İşte Gürsel Tekin'in verdiği röportaj:
‘AK PARTİLİLER KÜFÜR VE HAKARET EDİYOR BİZİMKİLER NE DEDİĞİMİ ANLAMIYOR’
Türkiye çok ciddi ekonomik darboğaz yaşıyor. Bu konuda Türkiye'nin bir fotoğrafını çekip bir reçete önerebilir misiniz?

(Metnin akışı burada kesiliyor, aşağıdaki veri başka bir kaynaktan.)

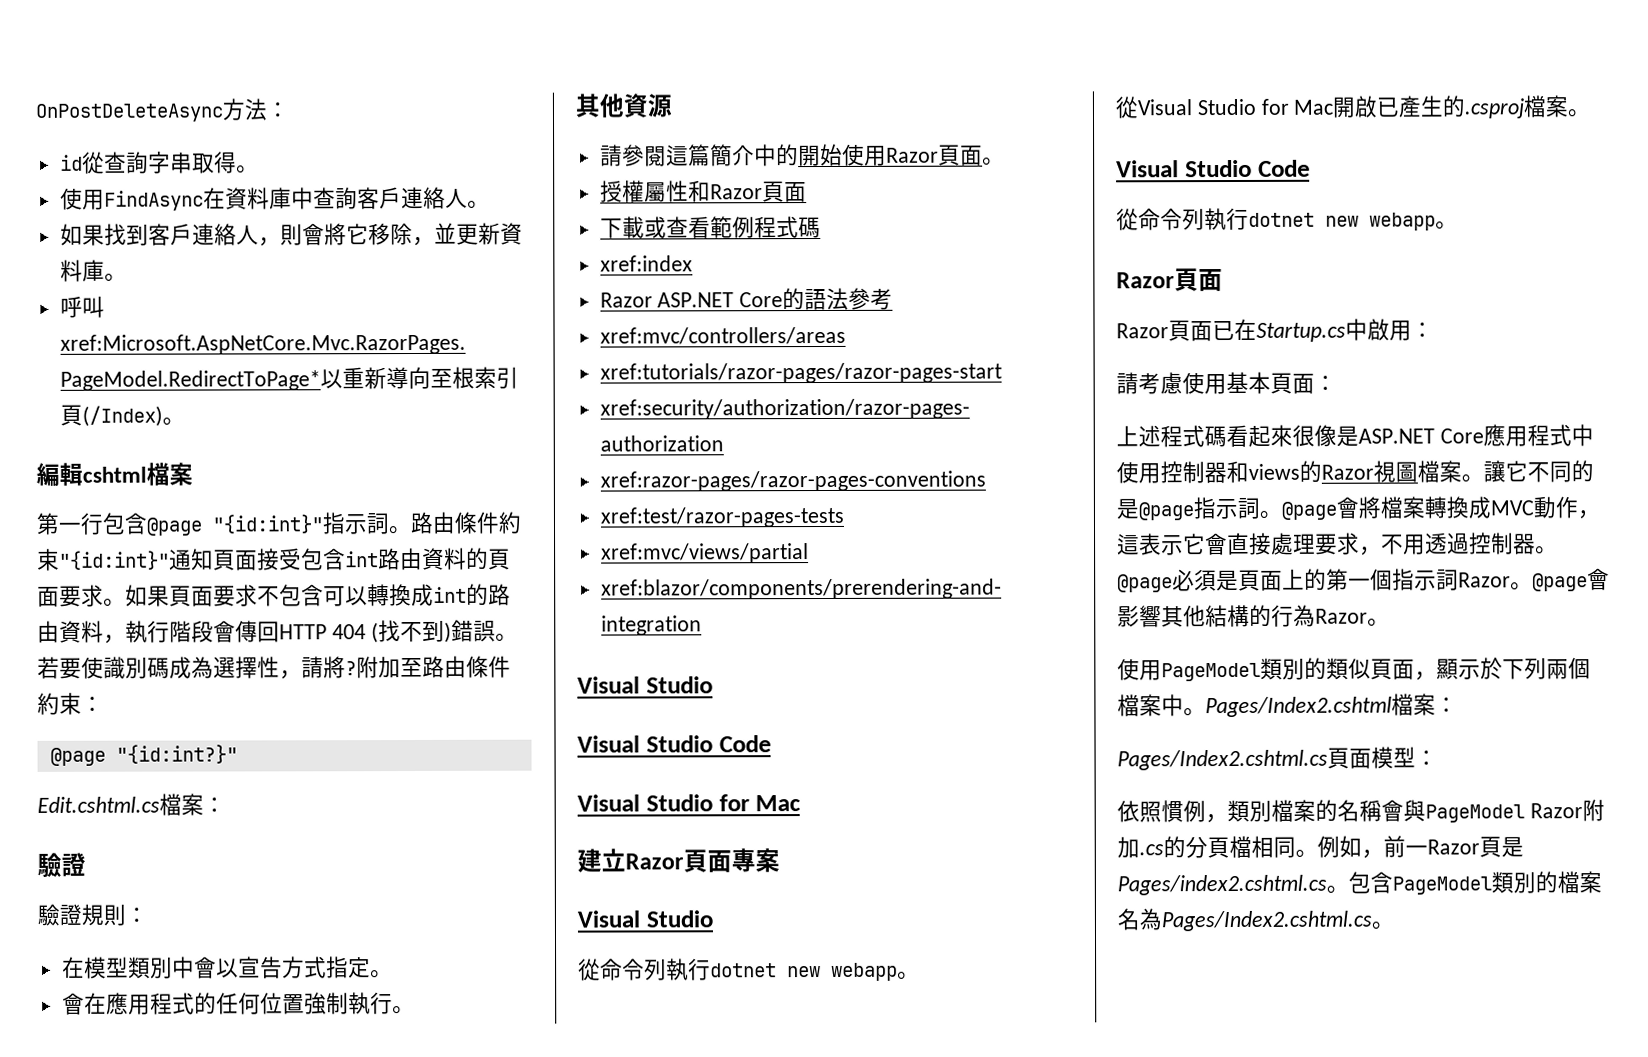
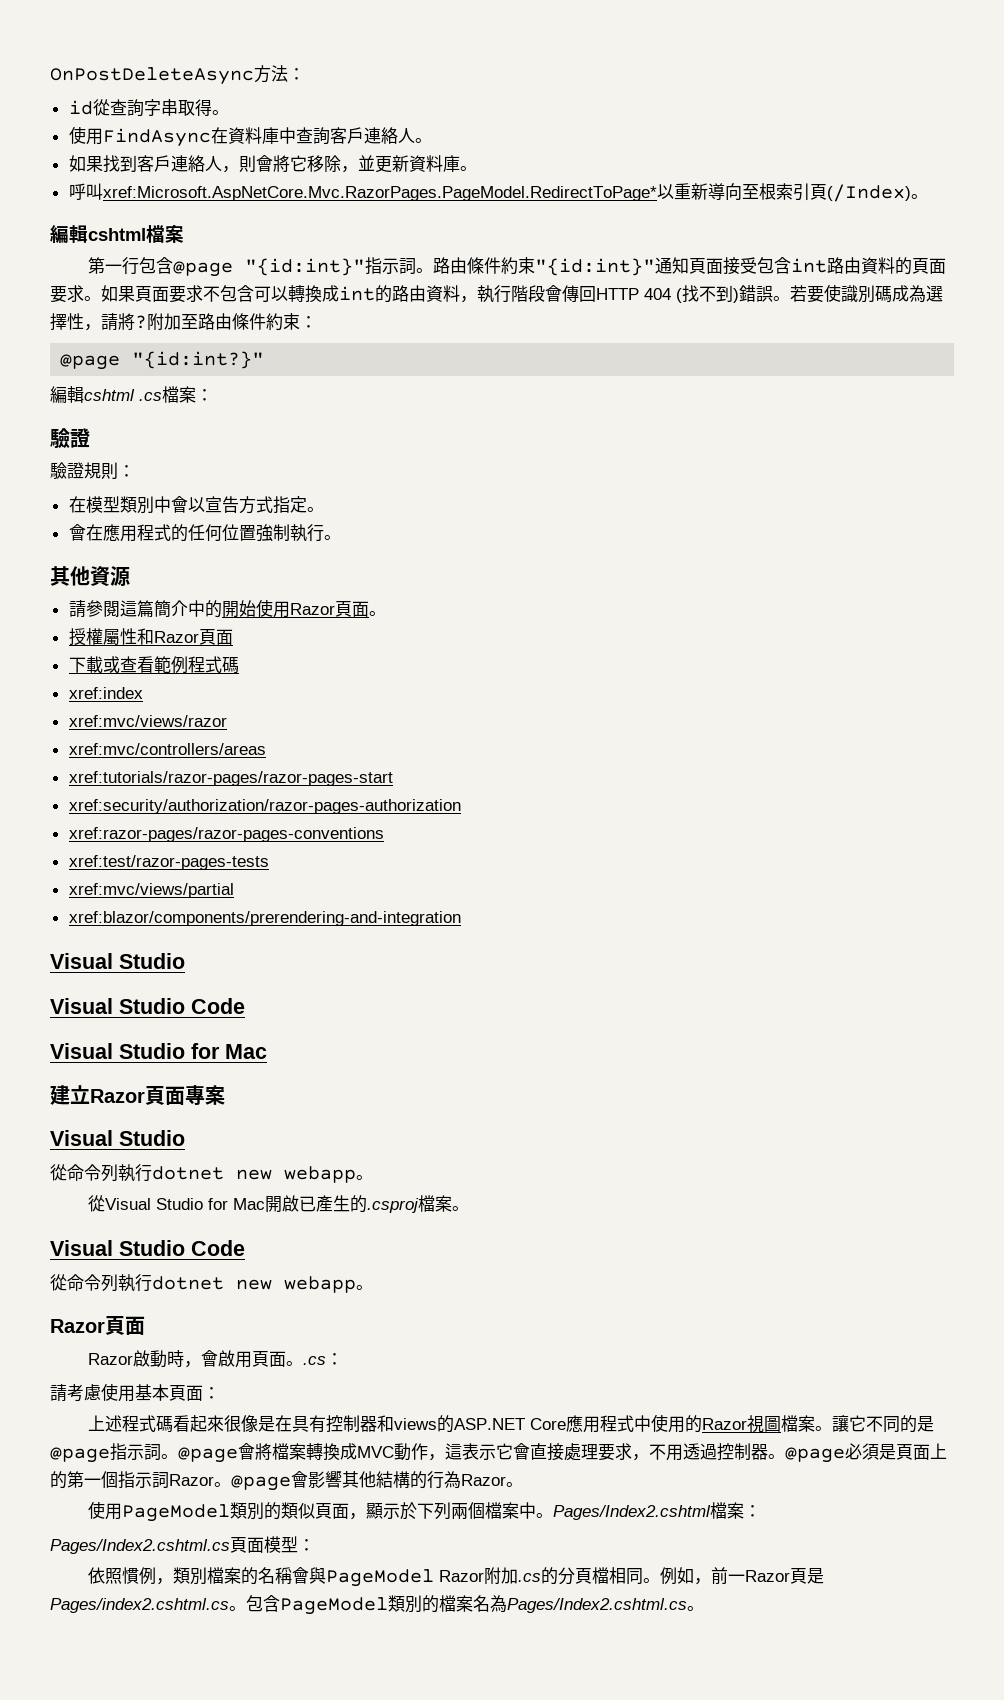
[37,796,160,813] Edit.cshtml.cs -> [50,386,162,403] 編輯cshtml .cs
[599,287,894,311] Razor ASP.NET Core的語法參考 -> [68,715,227,727] xref:mvc/views/razor
[1168,318,1412,342] 頁面已在Startup.cs中啟用 -> [132,1350,326,1368] 啟動時，會啟用頁面。.cs
(1359, 436) none -> [274,1415,454,1433] 在具有控制器和views的
[1160,460,1300,484] 控制器和views -> (685, 1424) none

2017'den itibaren ekonominin gidişatı ile ilgili demeçler veriyorum. Bu yüzden AK Partililer bana küfürler edip hakaret ediyor. CHP’liler de ne dediğimi anlamıyor! 2017 yılında basın toplantımı, Türkiye’nin en büyük icra dairesinde yaptım. Yıllardır bunlarla mücadele ediyorum: 2014-16-17 ve 18'de istisnasız her dönem, Ankara’da 10 binlerce esnafın olduğu Siteler’e gittim. 2001 yılında Ecevit’in önüne gelip kasa atan esnaf var. Atamaz mı? Atar. Eğer vergi veriyorsam, vergim nereye harcanıyor bunu bilmek benim en doğal hakkım.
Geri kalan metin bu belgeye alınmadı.